Devant la grille de l’habitation du maire, stationnaient une quinzaine de femmes du bourg. Au milieu du groupe, Baptiste, le valet qui fait ce qu’il veut, pérorait et gesticulait.
Mais à l’approche du redoutable juge de paix, les commères s’envolèrent comme une troupe de mouettes effarouchées. Elles l’avaient reconnu d’assez loin à la lueur d’un réverbère.

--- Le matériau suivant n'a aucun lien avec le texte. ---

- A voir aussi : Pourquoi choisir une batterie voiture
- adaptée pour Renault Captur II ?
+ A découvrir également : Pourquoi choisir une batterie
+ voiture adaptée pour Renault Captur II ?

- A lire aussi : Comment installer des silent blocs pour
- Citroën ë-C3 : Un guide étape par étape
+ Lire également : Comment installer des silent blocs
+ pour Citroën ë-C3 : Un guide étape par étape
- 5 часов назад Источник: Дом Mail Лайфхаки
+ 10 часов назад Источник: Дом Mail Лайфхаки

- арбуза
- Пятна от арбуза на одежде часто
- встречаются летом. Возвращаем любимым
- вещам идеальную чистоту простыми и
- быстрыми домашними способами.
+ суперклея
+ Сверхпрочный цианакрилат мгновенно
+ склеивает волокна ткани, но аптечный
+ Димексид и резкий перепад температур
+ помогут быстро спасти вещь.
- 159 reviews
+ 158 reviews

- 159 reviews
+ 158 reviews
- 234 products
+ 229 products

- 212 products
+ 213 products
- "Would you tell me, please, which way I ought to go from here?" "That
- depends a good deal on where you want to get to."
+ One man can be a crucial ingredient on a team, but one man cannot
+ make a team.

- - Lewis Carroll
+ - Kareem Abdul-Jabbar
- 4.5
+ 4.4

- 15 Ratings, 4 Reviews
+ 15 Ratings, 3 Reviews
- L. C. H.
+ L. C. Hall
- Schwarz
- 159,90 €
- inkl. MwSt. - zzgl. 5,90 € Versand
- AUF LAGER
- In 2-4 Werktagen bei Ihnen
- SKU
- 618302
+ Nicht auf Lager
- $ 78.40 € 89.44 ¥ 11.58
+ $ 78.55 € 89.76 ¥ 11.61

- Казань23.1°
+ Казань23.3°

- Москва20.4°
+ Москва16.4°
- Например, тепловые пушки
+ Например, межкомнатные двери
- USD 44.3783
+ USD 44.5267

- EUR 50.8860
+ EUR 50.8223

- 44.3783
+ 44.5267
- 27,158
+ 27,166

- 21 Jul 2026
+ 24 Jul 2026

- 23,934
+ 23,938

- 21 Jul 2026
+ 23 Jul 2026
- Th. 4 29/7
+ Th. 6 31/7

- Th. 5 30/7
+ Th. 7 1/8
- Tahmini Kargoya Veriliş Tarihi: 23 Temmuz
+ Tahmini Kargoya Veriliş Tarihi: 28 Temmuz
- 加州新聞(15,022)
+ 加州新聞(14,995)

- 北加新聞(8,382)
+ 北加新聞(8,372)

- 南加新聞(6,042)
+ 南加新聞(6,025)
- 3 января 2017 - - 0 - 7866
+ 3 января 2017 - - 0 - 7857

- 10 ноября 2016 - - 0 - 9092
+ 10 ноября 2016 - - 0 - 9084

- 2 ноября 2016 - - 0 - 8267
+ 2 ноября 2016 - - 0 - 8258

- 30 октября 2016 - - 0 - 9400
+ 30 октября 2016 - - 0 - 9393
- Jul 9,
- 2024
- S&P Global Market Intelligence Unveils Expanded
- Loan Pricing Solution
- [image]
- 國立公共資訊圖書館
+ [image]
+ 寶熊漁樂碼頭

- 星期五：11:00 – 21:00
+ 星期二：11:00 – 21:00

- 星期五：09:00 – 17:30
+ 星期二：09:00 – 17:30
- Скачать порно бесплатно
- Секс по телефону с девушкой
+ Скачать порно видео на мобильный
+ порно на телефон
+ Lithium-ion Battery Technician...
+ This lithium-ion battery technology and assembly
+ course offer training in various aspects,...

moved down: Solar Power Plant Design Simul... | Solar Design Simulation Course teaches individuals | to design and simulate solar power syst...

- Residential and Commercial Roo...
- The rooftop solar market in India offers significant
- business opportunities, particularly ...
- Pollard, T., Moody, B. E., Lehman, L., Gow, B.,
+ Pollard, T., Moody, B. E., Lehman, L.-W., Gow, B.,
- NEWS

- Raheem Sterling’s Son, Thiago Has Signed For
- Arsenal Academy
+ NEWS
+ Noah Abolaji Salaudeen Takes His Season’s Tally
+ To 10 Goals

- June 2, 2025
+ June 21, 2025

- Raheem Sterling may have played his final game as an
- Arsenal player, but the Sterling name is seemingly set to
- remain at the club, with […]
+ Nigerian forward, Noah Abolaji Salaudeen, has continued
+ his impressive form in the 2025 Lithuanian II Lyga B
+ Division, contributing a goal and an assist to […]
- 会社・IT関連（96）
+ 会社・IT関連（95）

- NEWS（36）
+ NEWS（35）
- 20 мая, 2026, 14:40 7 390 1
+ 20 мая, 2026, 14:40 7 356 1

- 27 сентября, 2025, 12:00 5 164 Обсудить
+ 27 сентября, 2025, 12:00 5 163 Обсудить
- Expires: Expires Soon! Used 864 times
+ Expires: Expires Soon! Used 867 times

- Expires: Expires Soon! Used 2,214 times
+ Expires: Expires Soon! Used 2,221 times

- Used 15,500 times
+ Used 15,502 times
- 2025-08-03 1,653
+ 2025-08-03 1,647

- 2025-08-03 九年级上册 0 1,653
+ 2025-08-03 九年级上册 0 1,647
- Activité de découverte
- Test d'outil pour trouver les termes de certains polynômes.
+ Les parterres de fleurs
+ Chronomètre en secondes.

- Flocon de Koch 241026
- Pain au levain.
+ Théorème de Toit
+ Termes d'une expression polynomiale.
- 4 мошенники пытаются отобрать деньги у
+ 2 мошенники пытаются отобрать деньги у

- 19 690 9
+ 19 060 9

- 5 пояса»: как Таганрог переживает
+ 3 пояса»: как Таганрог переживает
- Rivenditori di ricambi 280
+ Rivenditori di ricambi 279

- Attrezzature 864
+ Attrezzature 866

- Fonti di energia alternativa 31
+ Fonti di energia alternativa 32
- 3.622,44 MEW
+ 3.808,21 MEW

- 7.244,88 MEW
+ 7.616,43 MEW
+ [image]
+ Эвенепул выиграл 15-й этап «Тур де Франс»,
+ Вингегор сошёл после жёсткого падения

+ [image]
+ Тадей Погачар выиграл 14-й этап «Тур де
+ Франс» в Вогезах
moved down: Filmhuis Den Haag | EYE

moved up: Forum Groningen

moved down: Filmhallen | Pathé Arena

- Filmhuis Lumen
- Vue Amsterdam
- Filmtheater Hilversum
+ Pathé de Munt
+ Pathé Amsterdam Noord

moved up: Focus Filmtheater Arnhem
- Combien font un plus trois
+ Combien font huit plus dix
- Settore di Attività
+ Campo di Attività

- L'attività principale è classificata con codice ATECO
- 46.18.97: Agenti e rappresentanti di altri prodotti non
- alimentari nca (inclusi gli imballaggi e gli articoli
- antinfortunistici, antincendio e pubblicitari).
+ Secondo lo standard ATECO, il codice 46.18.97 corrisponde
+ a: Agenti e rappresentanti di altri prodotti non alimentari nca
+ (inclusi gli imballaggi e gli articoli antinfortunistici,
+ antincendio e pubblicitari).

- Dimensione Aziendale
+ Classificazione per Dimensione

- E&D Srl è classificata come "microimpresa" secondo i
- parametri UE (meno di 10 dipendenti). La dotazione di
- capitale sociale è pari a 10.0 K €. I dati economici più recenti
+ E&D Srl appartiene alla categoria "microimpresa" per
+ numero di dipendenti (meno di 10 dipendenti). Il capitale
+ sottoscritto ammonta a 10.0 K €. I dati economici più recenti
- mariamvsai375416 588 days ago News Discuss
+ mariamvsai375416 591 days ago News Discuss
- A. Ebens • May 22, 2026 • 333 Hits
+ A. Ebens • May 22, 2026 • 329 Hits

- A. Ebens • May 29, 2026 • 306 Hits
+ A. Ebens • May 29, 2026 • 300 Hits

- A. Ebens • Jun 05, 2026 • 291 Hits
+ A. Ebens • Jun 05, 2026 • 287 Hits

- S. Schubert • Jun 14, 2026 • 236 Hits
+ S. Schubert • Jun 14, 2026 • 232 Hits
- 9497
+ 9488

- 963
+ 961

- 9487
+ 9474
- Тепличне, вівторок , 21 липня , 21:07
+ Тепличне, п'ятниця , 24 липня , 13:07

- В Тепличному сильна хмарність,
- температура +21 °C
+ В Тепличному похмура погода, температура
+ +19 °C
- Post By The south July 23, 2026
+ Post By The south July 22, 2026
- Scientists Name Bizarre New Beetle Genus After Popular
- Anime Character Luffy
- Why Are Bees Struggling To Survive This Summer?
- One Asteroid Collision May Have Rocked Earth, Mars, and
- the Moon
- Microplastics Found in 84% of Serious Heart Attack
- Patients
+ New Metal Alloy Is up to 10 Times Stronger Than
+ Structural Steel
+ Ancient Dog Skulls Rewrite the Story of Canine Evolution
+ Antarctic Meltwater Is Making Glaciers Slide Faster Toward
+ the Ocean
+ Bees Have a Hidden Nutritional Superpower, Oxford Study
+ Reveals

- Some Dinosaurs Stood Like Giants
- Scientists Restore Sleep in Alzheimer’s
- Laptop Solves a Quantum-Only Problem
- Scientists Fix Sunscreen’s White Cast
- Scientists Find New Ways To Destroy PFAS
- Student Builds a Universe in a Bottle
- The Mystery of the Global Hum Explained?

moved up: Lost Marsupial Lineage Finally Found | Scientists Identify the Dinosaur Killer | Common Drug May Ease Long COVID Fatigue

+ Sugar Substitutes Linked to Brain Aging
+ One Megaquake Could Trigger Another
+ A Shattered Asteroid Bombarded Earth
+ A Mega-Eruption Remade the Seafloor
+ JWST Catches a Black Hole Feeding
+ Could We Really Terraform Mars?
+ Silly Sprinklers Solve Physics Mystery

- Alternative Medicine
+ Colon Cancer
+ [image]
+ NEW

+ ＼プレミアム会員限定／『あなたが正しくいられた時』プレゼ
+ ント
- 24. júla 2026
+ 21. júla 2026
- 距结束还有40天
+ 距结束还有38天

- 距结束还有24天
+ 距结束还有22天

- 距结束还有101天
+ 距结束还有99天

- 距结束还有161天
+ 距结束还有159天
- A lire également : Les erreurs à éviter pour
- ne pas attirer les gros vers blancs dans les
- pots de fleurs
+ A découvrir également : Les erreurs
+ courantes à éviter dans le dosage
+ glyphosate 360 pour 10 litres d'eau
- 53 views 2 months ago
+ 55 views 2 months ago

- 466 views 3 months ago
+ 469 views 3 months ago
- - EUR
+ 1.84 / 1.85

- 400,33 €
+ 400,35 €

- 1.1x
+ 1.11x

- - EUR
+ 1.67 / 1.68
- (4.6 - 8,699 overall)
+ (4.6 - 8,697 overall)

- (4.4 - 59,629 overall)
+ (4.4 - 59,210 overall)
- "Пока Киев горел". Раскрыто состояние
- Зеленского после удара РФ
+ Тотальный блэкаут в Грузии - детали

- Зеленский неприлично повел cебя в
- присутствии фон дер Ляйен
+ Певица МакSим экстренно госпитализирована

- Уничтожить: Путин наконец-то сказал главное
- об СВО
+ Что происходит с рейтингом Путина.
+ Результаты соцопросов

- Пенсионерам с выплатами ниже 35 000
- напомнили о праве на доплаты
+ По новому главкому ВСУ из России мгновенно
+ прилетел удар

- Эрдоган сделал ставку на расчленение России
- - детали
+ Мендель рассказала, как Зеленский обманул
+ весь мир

Car Orcival possède et étale orgueilleusement vingt réverbères, présent de M. Courtois, qu’on allume jusqu’à minuit les soirs où il n’y a pas de lune. Vingt réverbères à huile de pétrole achetés à la liquidation d’une ville qui, assez riche pour se payer des lumières plus éclatantes, venait d’adopter le gaz.
Les réverbères d’Orcival n’éclairent peut-être pas beaucoup, mais par les soirées d’hiver, quand il y a du brouillard surtout, l’huile de pétrole répand une abominable odeur.
L’arrivée inattendue du vieux juge de paix contraria sensiblement le tranquille Baptiste, interrompu par la fuite de ses auditeurs juste au milieu d’un superbe mouvement oratoire.
Comme cependant il a grand-peur du bonhomme, il dissimula sa contrariété sous son sourire, habituel.
—Ah! monsieur, s’écria-t-il, lorsque le père Plantat ne fut plus qu’à trois pas, ah! monsieur, quelle histoire! Je courais vous chercher...
—Ton maître a besoin de moi?
—C’est à n’y pas croire, poursuivit Baptiste. En sortant du Valfeuillu, ce soir, Monsieur se met à courir, si fort, mais si fort, que c’est à peine si je pouvais le suivre.